Let's revisit Comins' "Dopple World". Last May, astronomers lost patience trying to find any.
Many factors keep Dopple from forming in practice. Moving Jovians early in the system's formation might perturb one but not the other. For Earth, resonance with Venus would have done for a Dopple before it started. (Theia was never a Dopple; our own Moving Jovian brought it in from on up.)
Although Lagrange doesn't care if Dopple World exists, the worlds care. When a large mass comes in and out of focus, it raises tides. The planets we've found tend Neptunian so are presumed squishy. Laplace found that tides can stabilise orbits, as around Jupiter - and beyond. But that's when there are three or more orbiters around... Jupiter, or a sun.
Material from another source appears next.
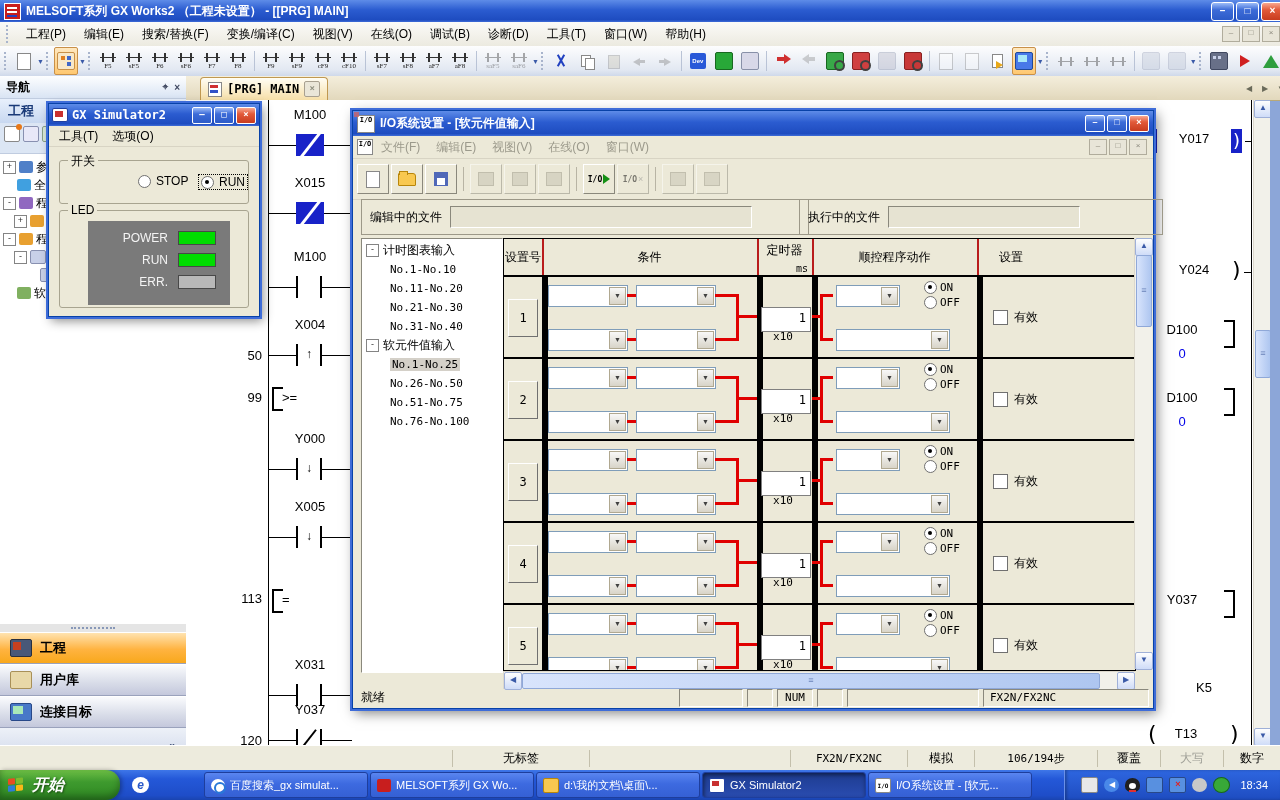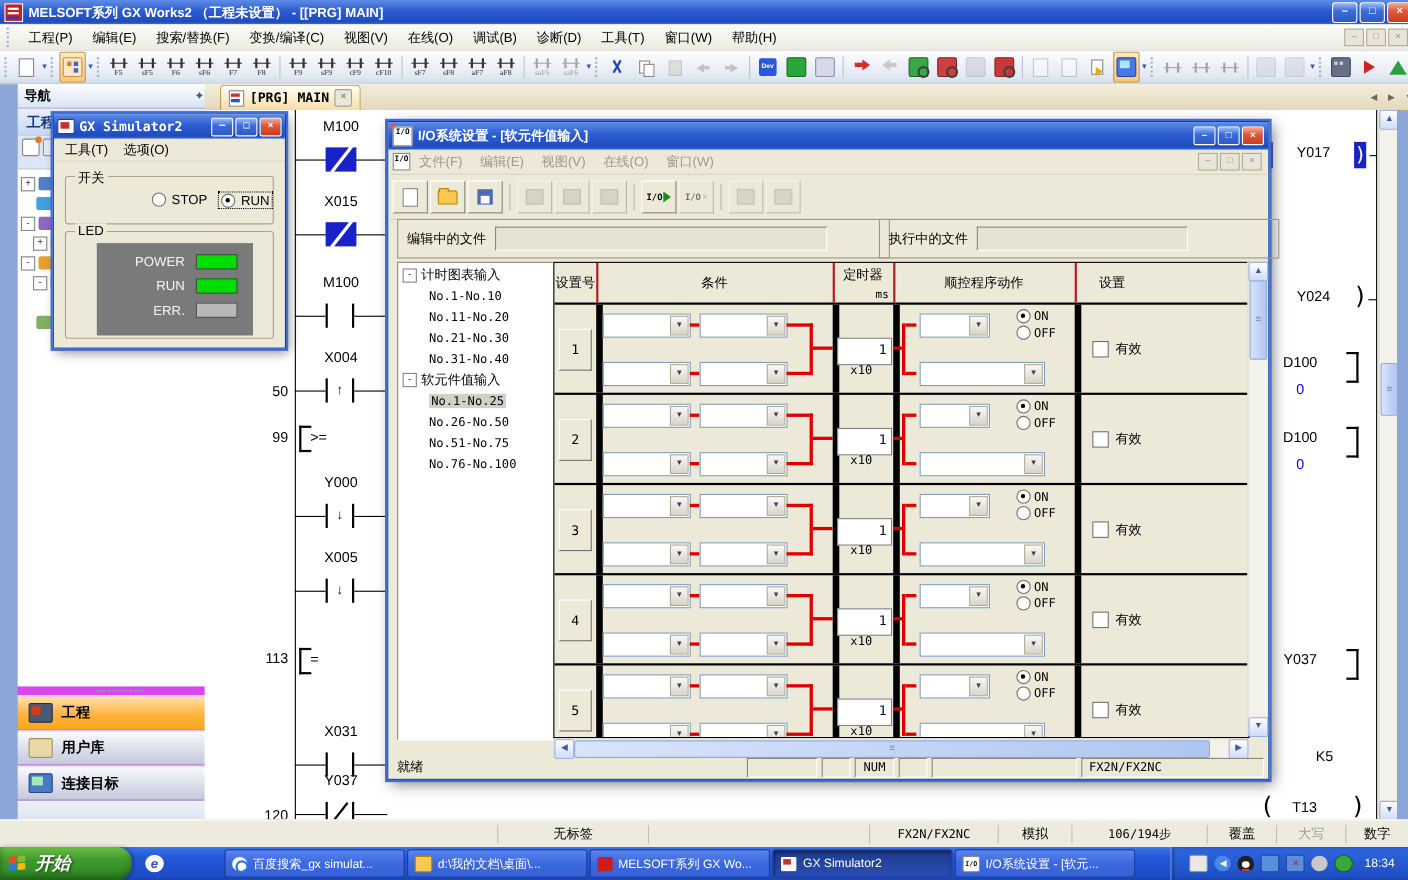"导航" .nav { background: #d946ef -> #e5e5e5; left: 16px -> 0 }
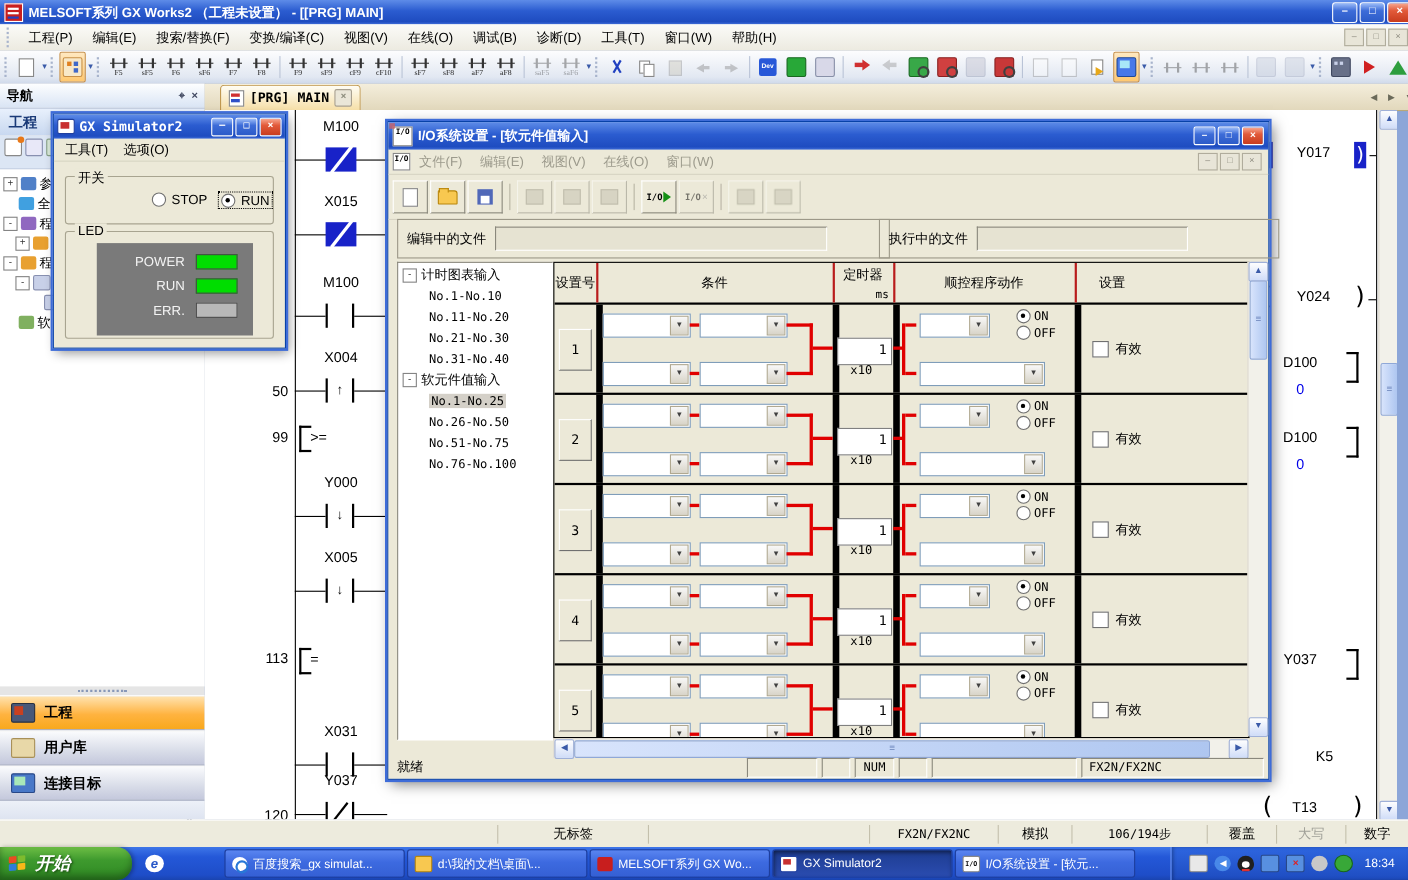"d:\我的文档\桌面\..." div.task { order: before "MELSOFT系列 GX Wo..." -> after "MELSOFT系列 GX Wo..." }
Absent a family of stabilisers, one or the other Dopple World will do a not!Theia or just get yeeted.
Lagrange's minimum is 24.96 times the subplanet; I don't know that our observations suffice to find, say, 0.0123 times the main planet (like our own Moon) in a Libration halo. Especially if the larger planet is not tidal, or perhaps negligibly tidal.
Sean Raymond envisioned creating a full Dopple system. I allow these could counteract one anothers' tides. This can only work with a LOT of space in between the mutual Lagrange points, such that the tides are Lunar-level. And Raymond's system is a megastructure - if we find one, we must assume Larry Niven has been there.
JANUS 5/16/23: Raymond has abandoned his Dopple notion but now asks after horseshoe orbits, like Cruithne I guess. They might be stable if of similar mass. I still don't know about tides however.